Martha Argerich's early recordings are still being unearthed, to the great delight of her hardcore fans. Treatment like this, normally reserved for musicians after their death, here serves shows off the fabulous artistry that she still possesses: the Argentine pianist is still performing at full tilt, racking up concerts and recordings, seeming to thumb her nose at the passing years, which have done nothing to slow her impetuous, virtuoso playing.

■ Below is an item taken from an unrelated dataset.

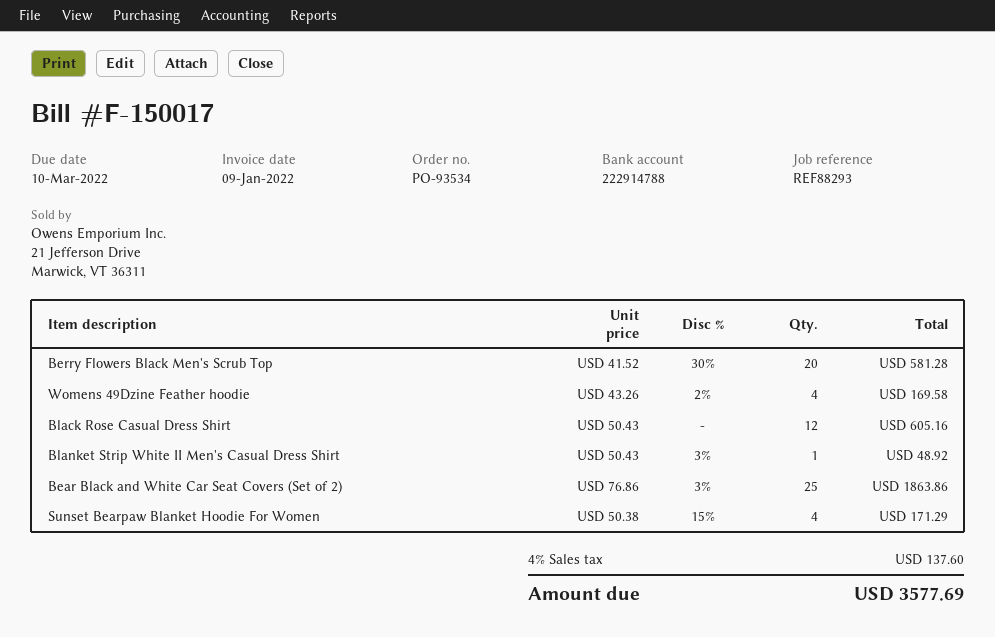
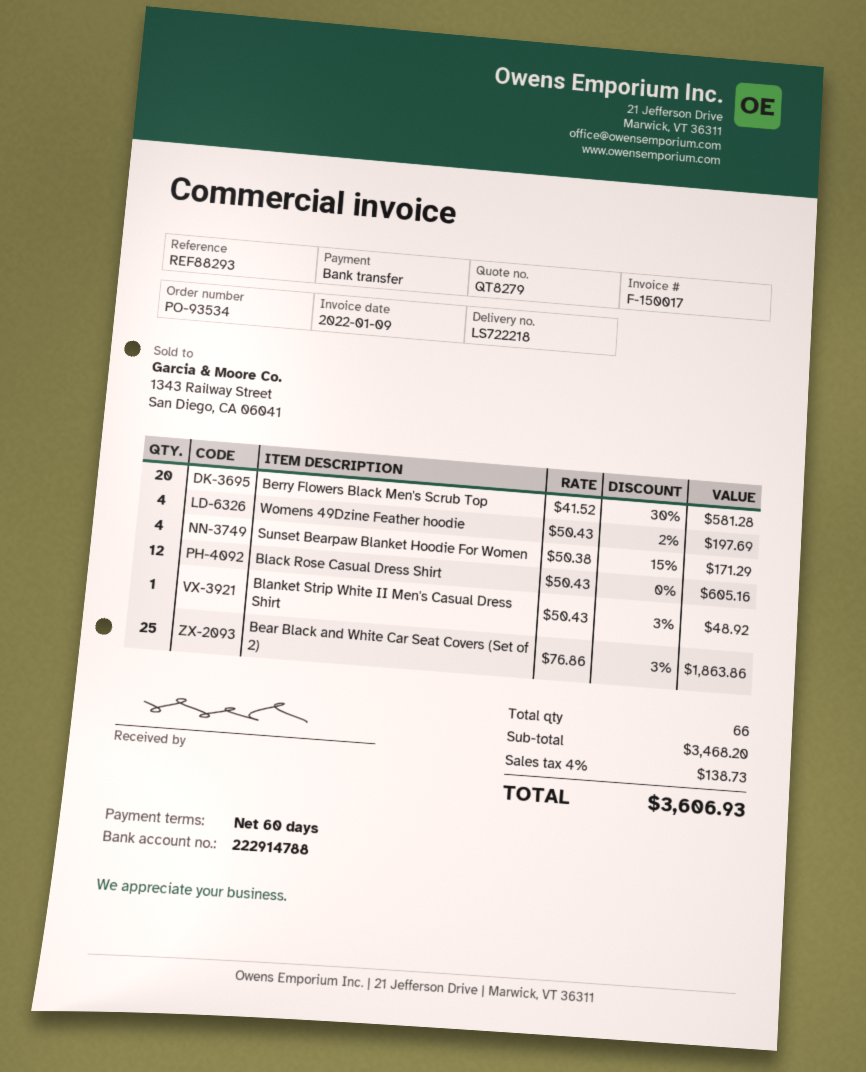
Womens 49Dzine Feather hoodie: 4 x 43.26 - 2% = 169.58 -> 4 x 50.43 - 2% = 197.69
tax: 4% = 137.60 -> 4% = 138.73
total: 3577.69 -> 3606.93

This album, recorded between 1955 (even before the Geneva Competition which made her name) and 1961, by the Hamburg and Cologne Radio Orchestras, presents a varied repertoire but not many surprises, taking in as it does the composers she would play all her life: Ravel, Chopin, Mozart, Prokofiev and Bartók. But what's confounding about this recording is the technical insolence, the imagination, and the radiant virtuosity which are all constants of her long and magnificent career. With an excellent accompaniment from Ernest Bour heading up the Baden-Baden Sudwestfunk Orchestra (and superbly recorded, which is to say, recorded by a German radio team of the 1950s), Ravel's Concerto in G a hobby-horse of hers, is a touchstone moment, thanks to the poetry (such tenderness in the Adagio!) and the joy it produces. Another big surprise is the Concerto in C Major by Mozart (n° 21, K. 467) accompanied by the great Swiss Mozartian Peter Maag. Their perfect partnership brings us a vision shot through with youth, with lively tempos and fabulous elocution from a pianist who is always "saying" something with miraculous freshness and strength.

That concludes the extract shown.